On the pandemic aid rescissions, aides to Senate Majority Leader Charles E. Schumer, D-N.Y., pointed out that clawbacks would come mainly from unused funding recently recovered by the Department of Health and Human Services. The cuts wouldn’t affect development of new vaccines and treatments, aides said.
In addition, Schumer rejected attempts to cut unspent housing aid provided in the 2021 pandemic relief package and climate-related provisions in the 2022 budget reconciliation law.
All in, the framework allows for a very slight overall increase in nondefense funding, about 0.2 percent above the previous year or a little more than $1 billion. Defense and security-related spending would rise by nearly $28 billion, or more than 3 percent.
Plenty left to hash out
While the agreement is a major step forward for the appropriations process, there is no deal yet on controversial policy riders that will need to be settled before a final appropriations package can be put together. Typically, an agreement on policy riders accompanies a topline deal, sources familiar with the process say.
Johnson said in a letter to his conference released Sunday afternoon that the deal would allow Republicans to “fight for important policy riders included in our House fiscal 2024 bills.”
However, in a joint statement Senate Majority Leader Charles E. Schumer, D-N.Y., and House Minority leader Hakeem Jeffries, D-N.Y., said they made it clear to Republicans that they “will not support including poison pill policy changes in any of the twelve appropriations bills put before Congress.”
In his letter, Johnson said that while the deal does not “cut as much spending as many of us would like,” it would allow Republicans to move the process forward and “reprioritize funding within the topline towards conservative objectives, instead of last year’s Schumer-Pelosi omnibus.”
That’s a reference to the $1.63 trillion fiscal 2023 spending law that cleared just before Christmas two years ago, negotiated in part by former Speaker Nancy Pelosi, D-Calif.
Schumer and Jeffries said the nondefense level laid out in the deal will “protect key domestic priorities like veterans benefits, health care and nutrition assistance from draconian cuts sought by right-wing extremists.”
Johnson wrote that after factoring in a small increase for the Department of Veterans Affairs that was part of the debt limit agreement, all other fiscal 2024 nondefense spending would fall below the previous year, for the first time in seven years.
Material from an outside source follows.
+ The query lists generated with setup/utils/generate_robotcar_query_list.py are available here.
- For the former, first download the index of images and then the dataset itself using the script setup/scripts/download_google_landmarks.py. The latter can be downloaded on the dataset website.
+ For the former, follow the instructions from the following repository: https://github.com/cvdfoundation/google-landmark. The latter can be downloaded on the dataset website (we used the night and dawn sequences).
Still, early reaction from members of the House Freedom Caucus, which has fought for deeper spending cuts and conservative policy riders all year, wasn’t enthusiastic.
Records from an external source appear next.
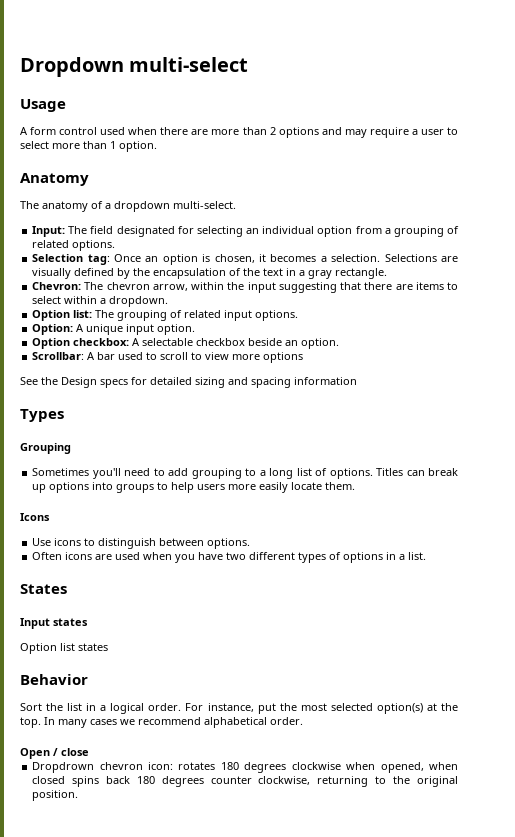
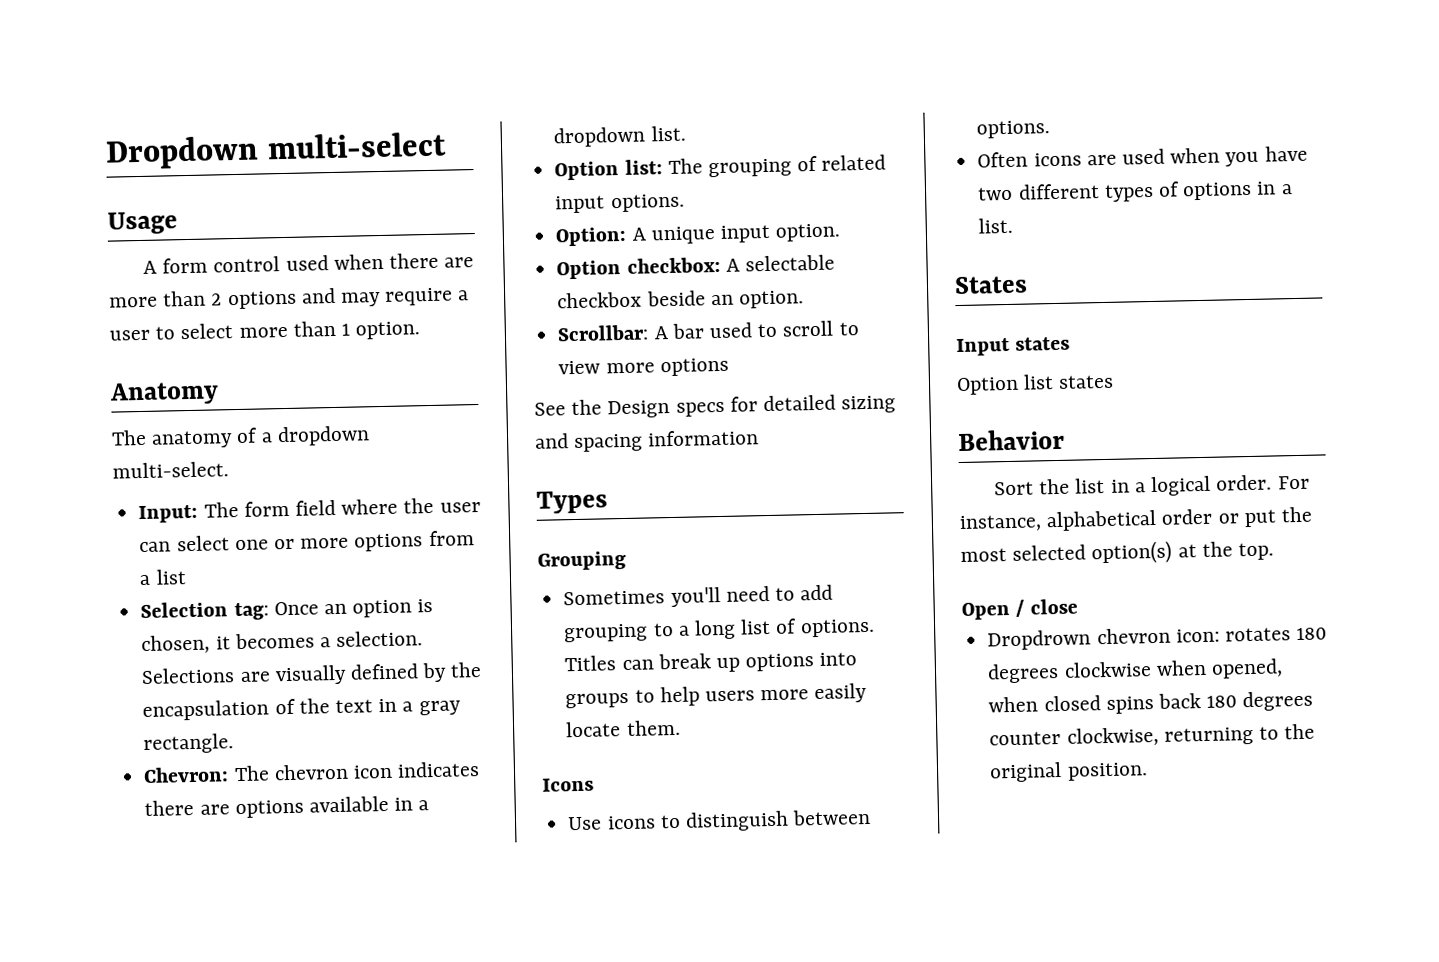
- Input: The field designated for selecting an individual option from a grouping of related options.
+ Input: The form field where the user can select one or more options from a list
- Chevron: The chevron arrow, within the input suggesting that there are items to select within a dropdown.
+ Chevron: The chevron icon indicates there are options available in a dropdown list.
- For instance, put the most selected option(s) at the top. In many cases we recommend alphabetical order.
+ For instance, alphabetical order or put the most selected option(s) at the top.

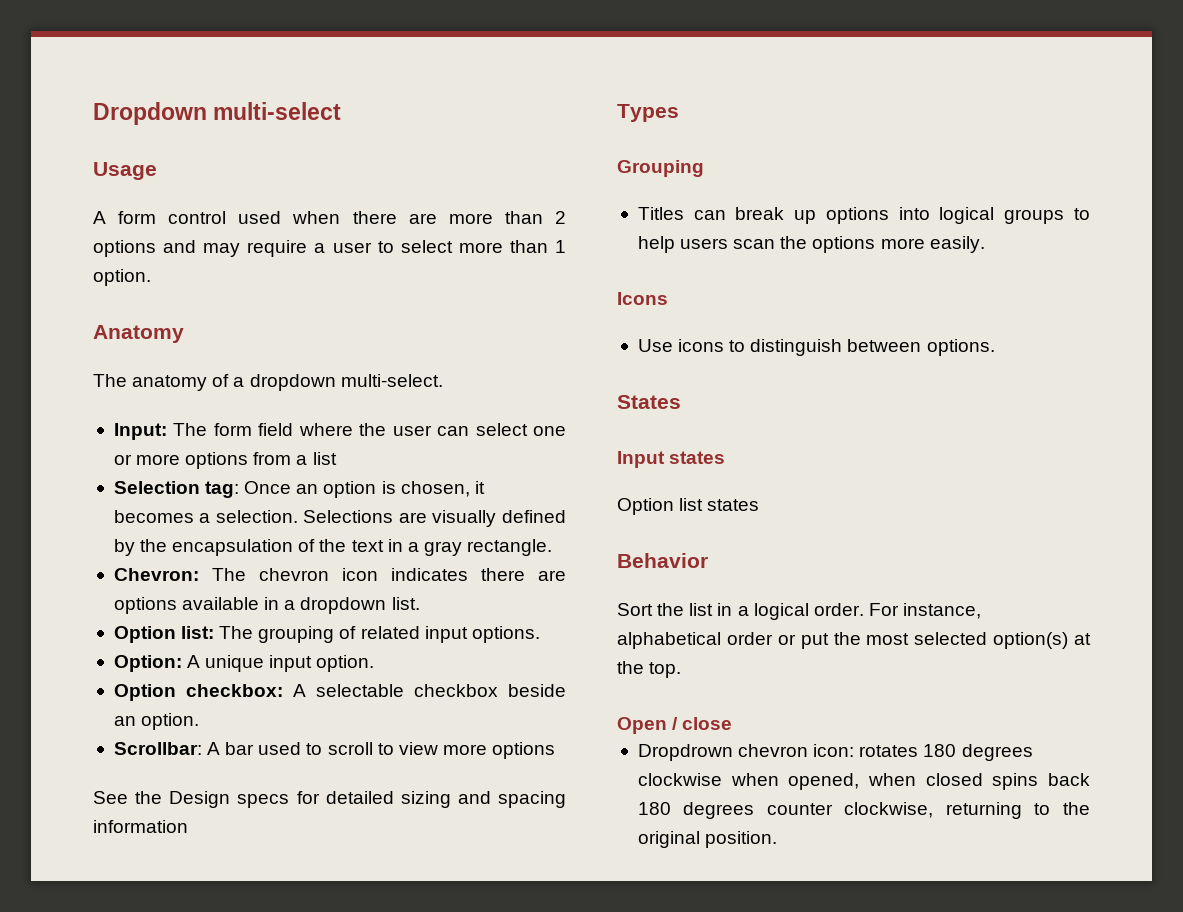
- Sometimes you'll need to add grouping to a long list of options. Titles can break up options into groups to help users more easily locate them.
+ Titles can break up options into logical groups to help users scan the options more easily.
- Often icons are used when you have two different types of options in a list.

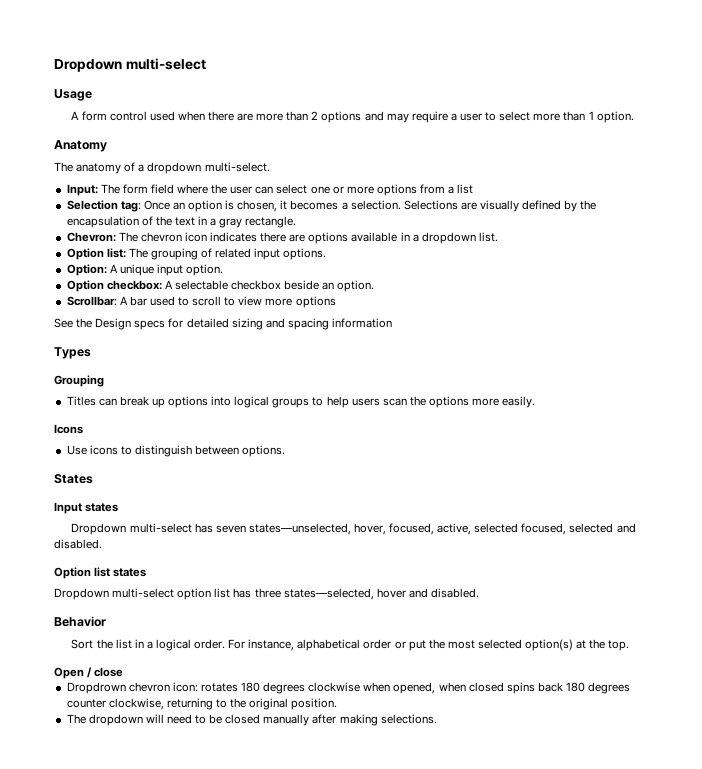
+ Dropdown multi-select has seven states—unselected, hover, focused, active, selected focused, selected and disabled.
  Option list states
+ Dropdown multi-select option list has three states—selected, hover and disabled.
+ The dropdown will need to be closed manually after making selections.

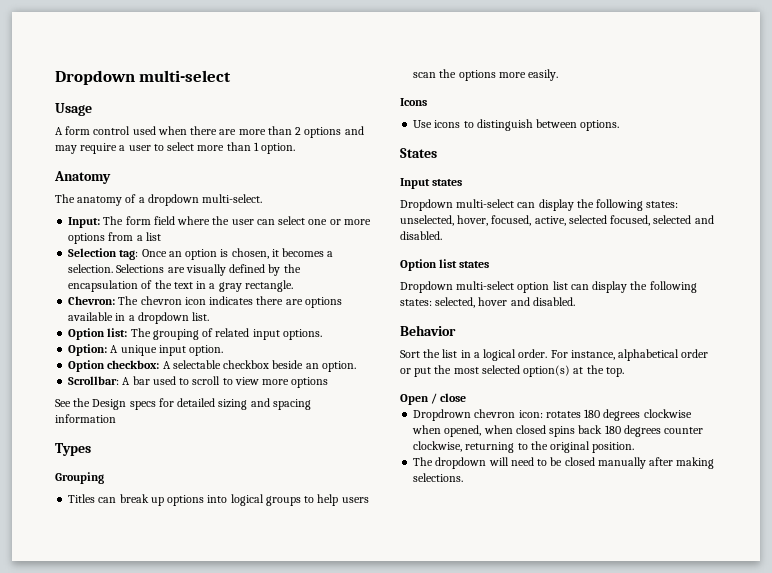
- Dropdown multi-select has seven states—unselected, hover, focused, active, selected focused, selected and disabled.
+ Dropdown multi-select can display the following states: unselected, hover, focused, active, selected focused, selected and disabled.
- Dropdown multi-select option list has three states—selected, hover and disabled.
+ Dropdown multi-select option list can display the following states: selected, hover and disabled.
In a message posted on X, formerly Twitter, Rep. Chip Roy, R-Texas, said abiding by the debt limit agreement’s spending limits was “terrible” and “we keep spending money we don’t have.” He wrote that conservatives would “wait to see if we get meaningful policy riders” but added the deal on the fiscal 2024 National Defense Authorization Act wasn’t a good omen.
Another stopgap?
There is also not yet an agreement on another short-term stopgap spending measure, which appears likely to be needed to avoid a partial government shutdown Jan. 19. The current stopgap bill runs out after Jan. 19 for four of the spending bills totaling roughly 20 percent of annual discretionary spending.
Agencies funded by the remaining eight bills would see their appropriations lapse after Feb. 2. That gives lawmakers little time to write the final legislation and get it passed through both chambers before a partial government shutdown ensues.
Johnson has pledged not to do any more short-term extensions, but sources familiar with the situation there’s been some talk of one more continuing resolution that would run through March 1 to give lawmakers time to write and pass all 12 bills.
Paul M. Krawzak contributed to this report.